Retirement Tips: Pick the Best Longevity Insurance
It's a nagging thought that concerns almost every senior citizen, and many a middle-aged person as well: What if I outlive my retirement savings? Longevity insurance is designed to help with that. Basically, it's a special type of deferred annuity: You buy the policy now; the payments start if you live past a certain age – typically 80 or 85.
The purpose is to “insure” that you will have an income stream, no matter how long you live. Because the policy pays out while you're alive, it is also often also called reverse life insurance.
When to Buy
Traditionally, people have purchased this insurance several decades before they want payments – typically, while in their 50s or 60s. But there are no hard and fast rules, just these general principles to remember:
- the sooner you buy, the bigger the payouts
- the later you activate your annuity, the larger the income stream
Of late, insurers have been marketing these policies to younger and younger clients.
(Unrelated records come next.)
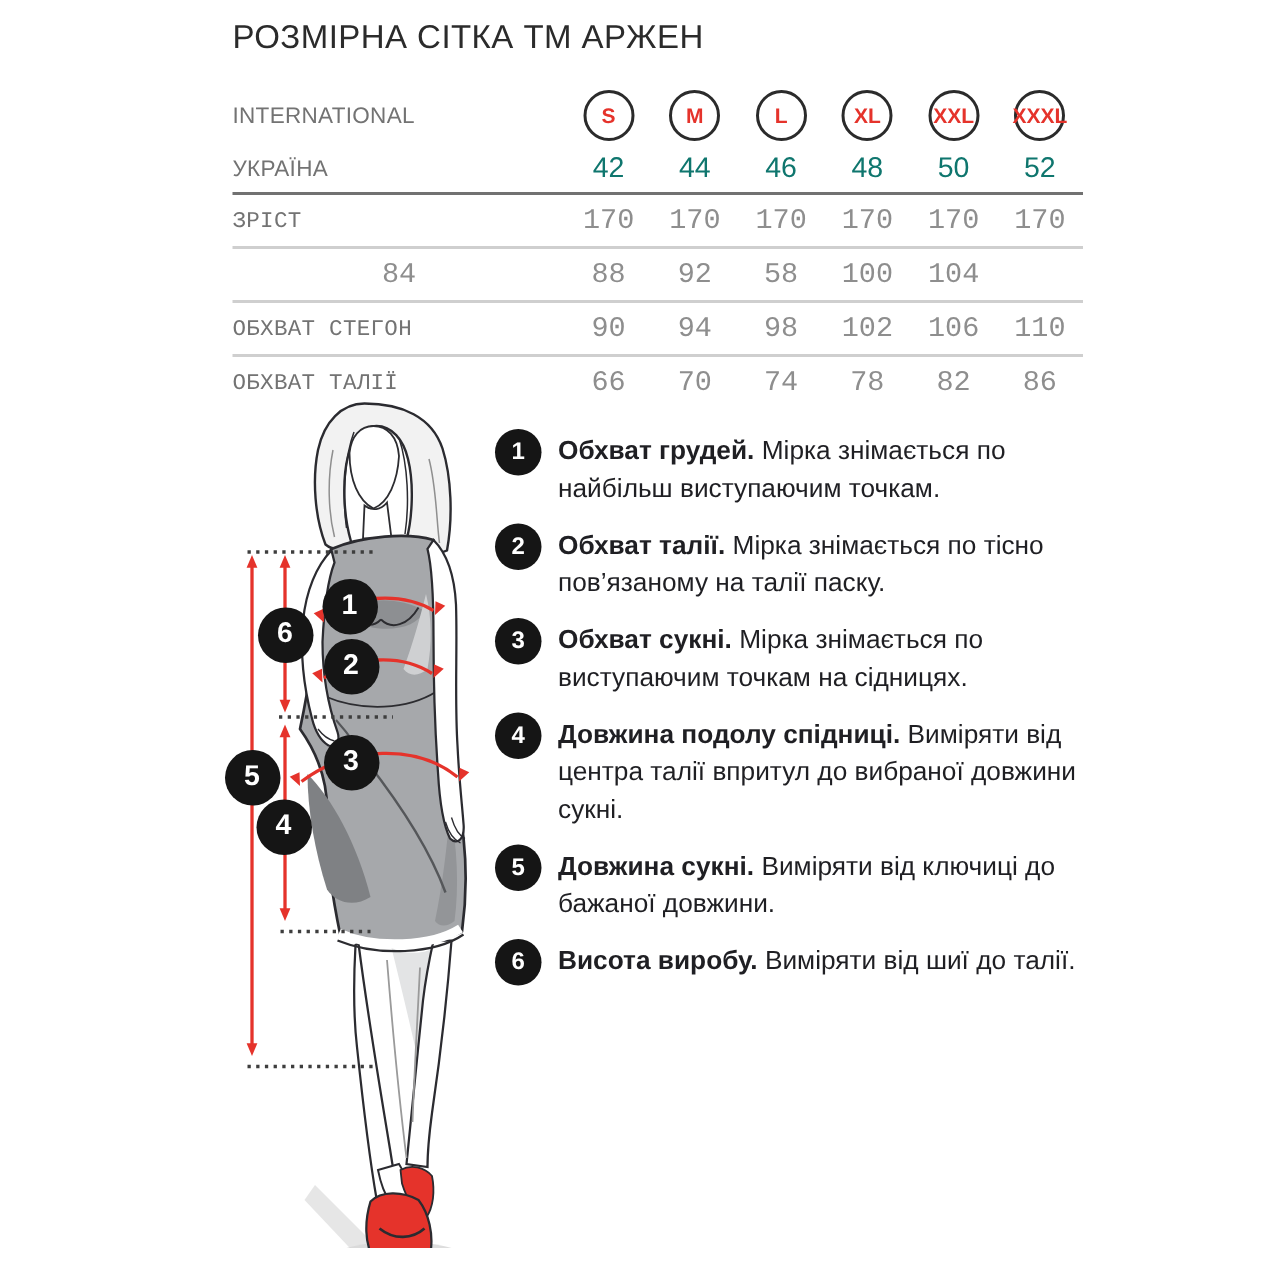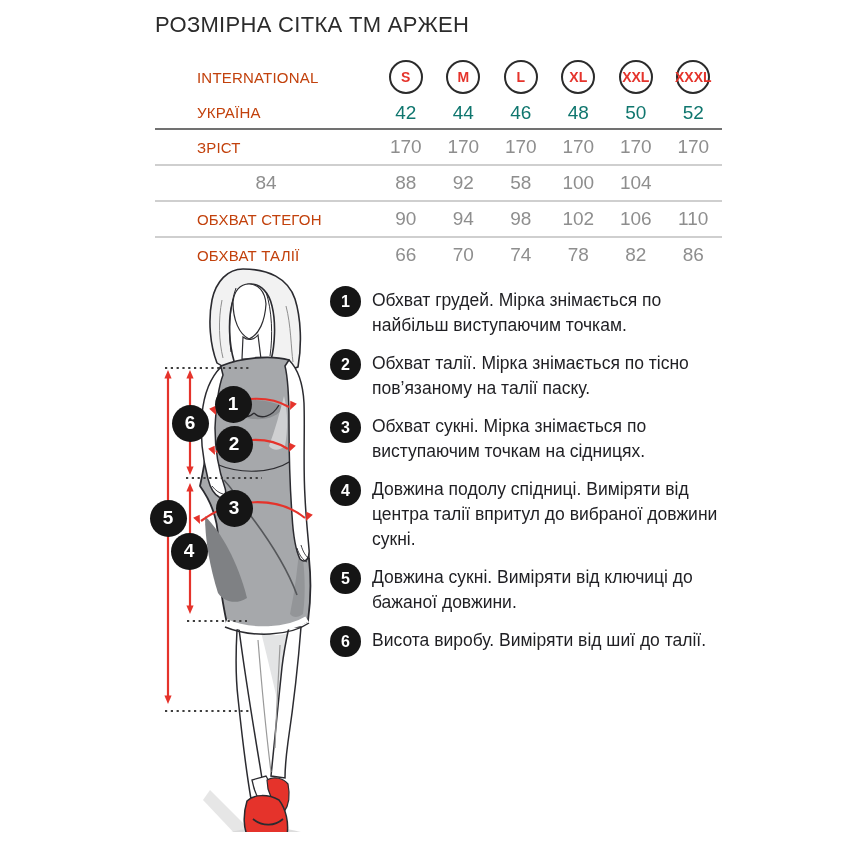"INTERNATIONAL" .t-label { color: #c2410c -> #737373; margin-left: 42px -> none }
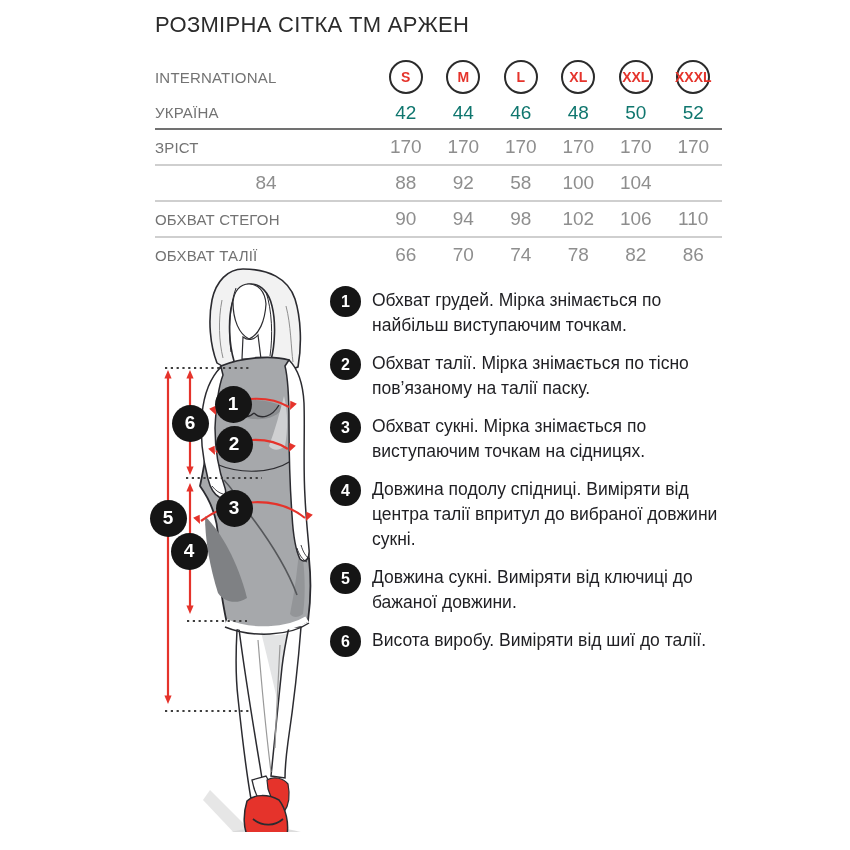"ЗРІСТ" .r-body { font-family: none -> Liberation Mono, monospace }
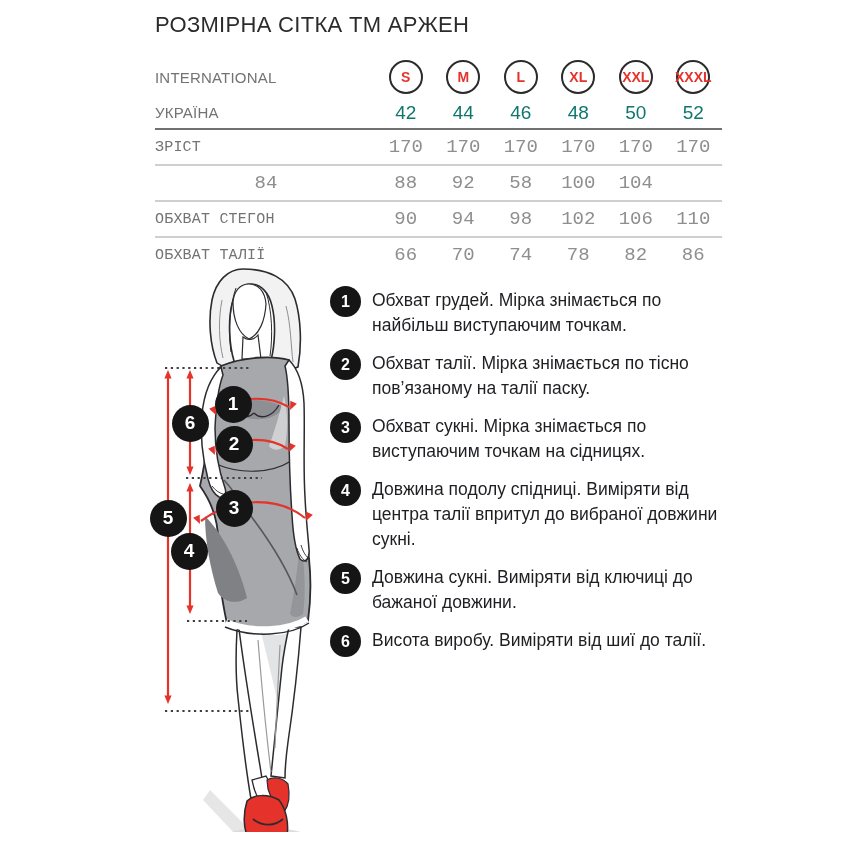"Обхват грудей." .legend-text b { font-weight: 400 -> 700 }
For example, scenarios provided by MetLife indicate that if a 45-year-old man made a $50,000 lump sum payment into its Longevity Income Guarantee product and began withdrawing at age 85, he would receive more than $60,000 in annual income. If he waited until age 55 to make the same payment, his annual annuity income at age 85 would be only half that: $30,619.
Types to Buy
Longevity insurance is typically purchased through one of two types of annuities: deferred-income annuities (DIAs) and fixed indexed annuities (FIAs) with lifetime income riders. A variation on the DIA, called the Qualified Longevity Annuity Contract, provides an option for you if you wish to purchase a deferred income annuity inside a qualified retirement plan.
The Deferred Income Annuity allows you to invest through a single lump-sum payment or over a long period of time. If you opt for the latter, the investment or savings period ends at some point (often retirement), but the annuity is not activated right away. Instead, the investment grows, tax-deferred, until sometime in the future (typically around age 80 or even 85). DIAs can be fixed or variable and can include a death benefit rider to ensure your beneficiaries receive proceeds when you pass away.
The Fixed-Indexed Annuity with Lifetime Income Rider grows based on a market index such as the Standard & Poor’s 500 with no risk to your principal. This means if the index underperforms, you do not lose your original investment. FIAs offer some flexibility over DIAs because withdrawals can be initiated just about any time after the initial deposit, with remaining premiums invested over time.
The Qualified Longevity Annuity Contract Option (QLAC) creates a longevity annuity within your qualified retirement plan – 401(k), 403(b) or IRA. This option circumvents the required minimum distribution rule that usually affects funds within these plans, so you don't have to withdraw funds until age 85 (instead of the traditional age of 70.5).You must, of course, comply with other IRS requirements in order to maintain the status of your QLAC. For more, see Understanding Regulations on Qualified Longevity Annuity Contracts.
Some Selling Points
- a relatively small initial investment gains a lot in subsequent income
- you can spend more freely in your early retirement years, since you've already guaranteed income later in life
- having annuity income simplifies the management of financial affairs
- you may not need long-term care insurance (see Longevity Insurance for a Comfortable Retirement)
- if the insurance company holding your annuity folds, you may lose your money
- annuities pay only if you reach the target age – unless you pay extra for a death benefit or spousal coverage
- payments are fixed, unless you add inflation protection – again, at extra cost
- fees can be high, cutting into your funds' growth rate (vs. other investments)
Doing Due Diligence
Investor.gov, a website run by the U.S. Securities and Exchange Commission, provides additional information about annuities, including a link to a National Association of Insurance Commissioners site where you can confirm that an insurance broker is registered in your state.
The Bottom Line
Since longevity annuities are designed to begin payouts later in life, they are best suited for people whose family history suggests a long lifespan.
They can also be appropriate for someone who wants the peace of mind of guaranteed income later in life, perhaps after regular retirement savings have been depleted.
But there’s much to consider before purchasing longevity insurance – no matter which type you decide on – so definitely consult with a trusted financial advisor before taking this important step.